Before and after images
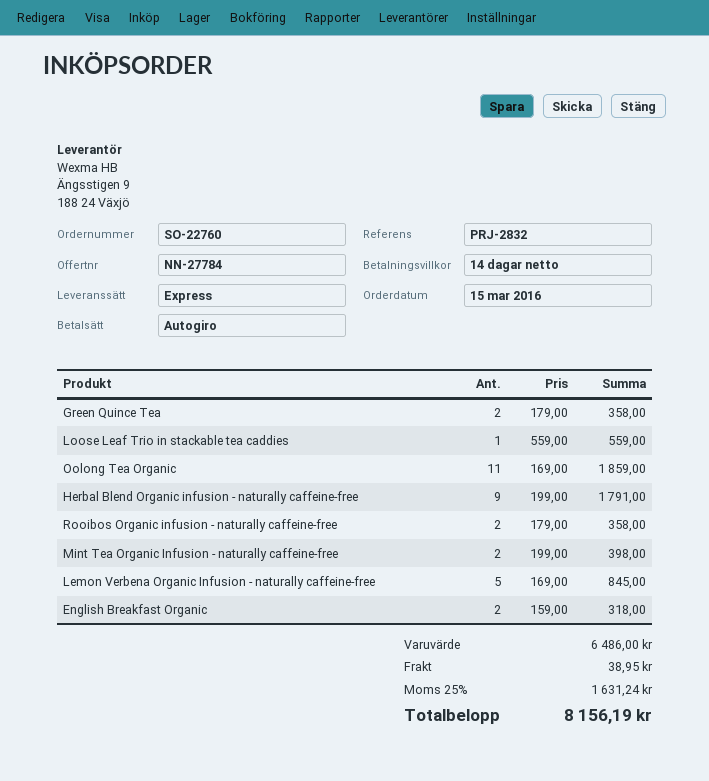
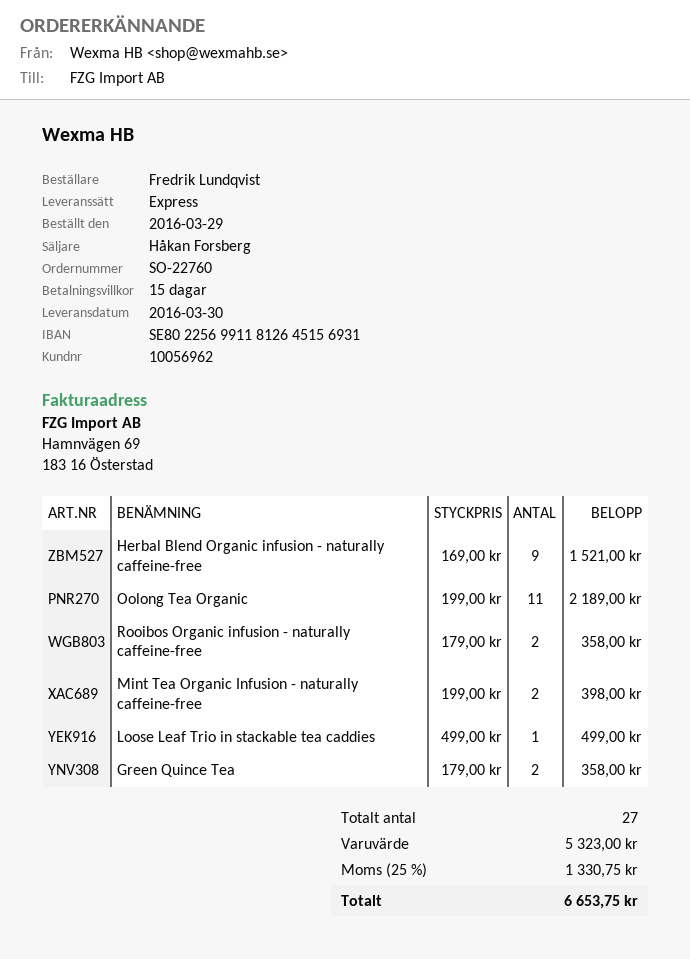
order date: 2016-03-15 -> 2016-03-29
payment terms: 14 days -> 15 days
Loose Leaf Trio in stackable tea caddies: 1 x 559.00 = 559.00 -> 1 x 499.00 = 499.00
Oolong Tea Organic: 11 x 169.00 = 1859.00 -> 11 x 199.00 = 2189.00
Herbal Blend Organic infusion - naturally caffeine-free: 9 x 199.00 = 1791.00 -> 9 x 169.00 = 1521.00
Lemon Verbena Organic Infusion - naturally caffeine-free: 5 x 169.00 = 845.00 -> none
English Breakfast Organic: 2 x 159.00 = 318.00 -> none
subtotal: 6486.00 -> 5323.00
shipping: 38.95 -> none
tax: 25% = 1631.24 -> 25% = 1330.75
total: 8156.19 -> 6653.75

Aim of the exercise:
Copy exactly. Start at the line containing "Lemon Verbena Organic" and continue through the last line of the records.

Solution for this problem:
Lemon Verbena Organic Infusion - naturally caffeine-free: 5 x 169.00 = 845.00 -> none
English Breakfast Organic: 2 x 159.00 = 318.00 -> none
subtotal: 6486.00 -> 5323.00
shipping: 38.95 -> none
tax: 25% = 1631.24 -> 25% = 1330.75
total: 8156.19 -> 6653.75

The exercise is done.